# [Web document revisions]
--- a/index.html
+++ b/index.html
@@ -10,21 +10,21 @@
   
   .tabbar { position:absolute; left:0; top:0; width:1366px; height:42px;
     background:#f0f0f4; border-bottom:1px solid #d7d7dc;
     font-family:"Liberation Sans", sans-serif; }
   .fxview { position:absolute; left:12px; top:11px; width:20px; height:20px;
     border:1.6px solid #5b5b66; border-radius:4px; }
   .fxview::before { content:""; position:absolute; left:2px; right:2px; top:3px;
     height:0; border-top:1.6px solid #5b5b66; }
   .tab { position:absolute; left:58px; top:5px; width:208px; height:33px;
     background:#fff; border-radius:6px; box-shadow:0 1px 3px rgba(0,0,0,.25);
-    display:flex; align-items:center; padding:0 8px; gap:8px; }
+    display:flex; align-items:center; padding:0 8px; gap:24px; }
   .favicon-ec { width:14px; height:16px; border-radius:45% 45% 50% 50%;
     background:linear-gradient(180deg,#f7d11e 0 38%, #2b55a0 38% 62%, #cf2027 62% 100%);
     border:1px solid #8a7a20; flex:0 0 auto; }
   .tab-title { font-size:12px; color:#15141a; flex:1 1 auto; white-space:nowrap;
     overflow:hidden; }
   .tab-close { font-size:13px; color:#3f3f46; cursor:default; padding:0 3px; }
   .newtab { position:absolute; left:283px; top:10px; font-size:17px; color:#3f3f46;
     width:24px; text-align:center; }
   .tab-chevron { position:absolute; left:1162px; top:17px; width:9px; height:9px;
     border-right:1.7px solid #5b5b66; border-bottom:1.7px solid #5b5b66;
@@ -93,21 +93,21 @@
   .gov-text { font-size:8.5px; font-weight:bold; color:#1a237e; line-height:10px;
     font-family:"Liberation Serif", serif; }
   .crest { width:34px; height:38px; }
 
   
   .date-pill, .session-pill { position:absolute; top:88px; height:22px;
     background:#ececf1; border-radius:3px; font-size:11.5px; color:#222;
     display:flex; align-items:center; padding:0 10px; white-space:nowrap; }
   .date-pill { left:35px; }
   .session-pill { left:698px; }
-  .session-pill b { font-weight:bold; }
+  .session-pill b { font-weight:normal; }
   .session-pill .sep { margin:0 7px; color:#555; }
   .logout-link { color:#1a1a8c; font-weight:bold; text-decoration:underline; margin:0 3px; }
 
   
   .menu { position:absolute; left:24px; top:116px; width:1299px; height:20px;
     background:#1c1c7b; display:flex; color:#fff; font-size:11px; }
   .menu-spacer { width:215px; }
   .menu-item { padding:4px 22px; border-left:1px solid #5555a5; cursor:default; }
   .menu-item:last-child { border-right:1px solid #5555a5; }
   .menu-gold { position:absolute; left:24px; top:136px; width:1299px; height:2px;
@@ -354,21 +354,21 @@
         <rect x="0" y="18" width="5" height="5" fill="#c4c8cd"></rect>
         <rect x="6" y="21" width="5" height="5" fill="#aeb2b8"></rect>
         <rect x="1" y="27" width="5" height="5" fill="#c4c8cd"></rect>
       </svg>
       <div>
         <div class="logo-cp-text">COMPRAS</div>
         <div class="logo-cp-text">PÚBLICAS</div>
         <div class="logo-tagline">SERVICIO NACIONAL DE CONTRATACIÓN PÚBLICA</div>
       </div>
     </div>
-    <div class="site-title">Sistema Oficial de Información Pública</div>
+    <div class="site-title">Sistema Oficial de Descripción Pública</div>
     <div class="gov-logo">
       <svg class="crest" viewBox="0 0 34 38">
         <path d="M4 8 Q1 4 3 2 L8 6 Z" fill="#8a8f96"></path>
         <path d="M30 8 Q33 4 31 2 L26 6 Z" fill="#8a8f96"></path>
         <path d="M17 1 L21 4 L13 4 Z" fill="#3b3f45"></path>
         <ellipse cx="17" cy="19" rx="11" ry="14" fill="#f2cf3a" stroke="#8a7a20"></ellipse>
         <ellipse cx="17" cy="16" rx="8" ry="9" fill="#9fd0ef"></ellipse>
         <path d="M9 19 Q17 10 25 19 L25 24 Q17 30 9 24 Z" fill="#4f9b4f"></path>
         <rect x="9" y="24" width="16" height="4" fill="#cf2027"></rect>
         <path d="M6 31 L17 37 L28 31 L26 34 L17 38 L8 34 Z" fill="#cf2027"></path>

# [Work to complete]
When the word "weight" occurs in a line above, list that line.

# [Solution for this exercise]
   .gov-text { font-size:8.5px; font-weight:bold; color:#1a237e; line-height:10px;
-  .session-pill b { font-weight:bold; }
+  .session-pill b { font-weight:normal; }
   .logout-link { color:#1a1a8c; font-weight:bold; text-decoration:underline; margin:0 3px; }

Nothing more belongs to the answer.